Greetings SEAR readers:
This week, I am happy to profile Justice David Stratas’ updated administrative law slides (“Some Doctrine and Cases”). This is an invaluable resource. Justice Stratas outlines the Canadian law of judicial review from top to bottom, with citations and links to current cases. The slideshow has been updated recently with new information and cases. Check it out!
Mark
Le v Nguyen, 2022 ONSC 6265 (November 4, 2022)
Category: Selection of the standard of review (arbitral appeals).
Context: This is a family arbitration under the Family Law Act and the Arbitration Act.
Issue: What is the standard of review on appeal of an arbitral award?
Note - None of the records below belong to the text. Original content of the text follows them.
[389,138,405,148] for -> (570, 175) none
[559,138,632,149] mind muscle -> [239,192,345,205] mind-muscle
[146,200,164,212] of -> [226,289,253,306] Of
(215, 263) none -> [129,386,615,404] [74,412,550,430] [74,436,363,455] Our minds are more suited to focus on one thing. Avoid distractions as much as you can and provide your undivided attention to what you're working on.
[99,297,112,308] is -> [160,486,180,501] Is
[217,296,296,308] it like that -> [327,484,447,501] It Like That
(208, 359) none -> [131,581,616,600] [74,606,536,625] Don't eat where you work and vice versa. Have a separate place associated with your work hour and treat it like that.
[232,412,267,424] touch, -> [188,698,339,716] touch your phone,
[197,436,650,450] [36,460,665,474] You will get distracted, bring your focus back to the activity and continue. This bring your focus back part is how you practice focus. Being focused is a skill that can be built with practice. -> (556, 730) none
Holding: The appellate standards apply.
Analysis: Overruling from below? Here, the Court declines to follow the majority of the Supreme Court of Canada in Wastech Services Ltd v Greater Vancouver Sewerage and Drainage District, 2021 SCC 7. In that case, the Supreme Court declined to opine on the impact of Vavilov on the standard of review for arbitral appeals, and concluded that the decision would not survive under either standard of review (Wastech, at para 46). The minority opinion (per Brown and Rowe JJ) felt that the reasoning in Vavilov displaced previous case law confirming the standard of review as reasonableness. This was because Vavilov simply enshrined a principle of statutory interpretation that should apply across the board—appeal means appeal, and the appellate standards of review apply (Wastech, at paras 119-121). The Court in Le adopts the reasons of the minority [14].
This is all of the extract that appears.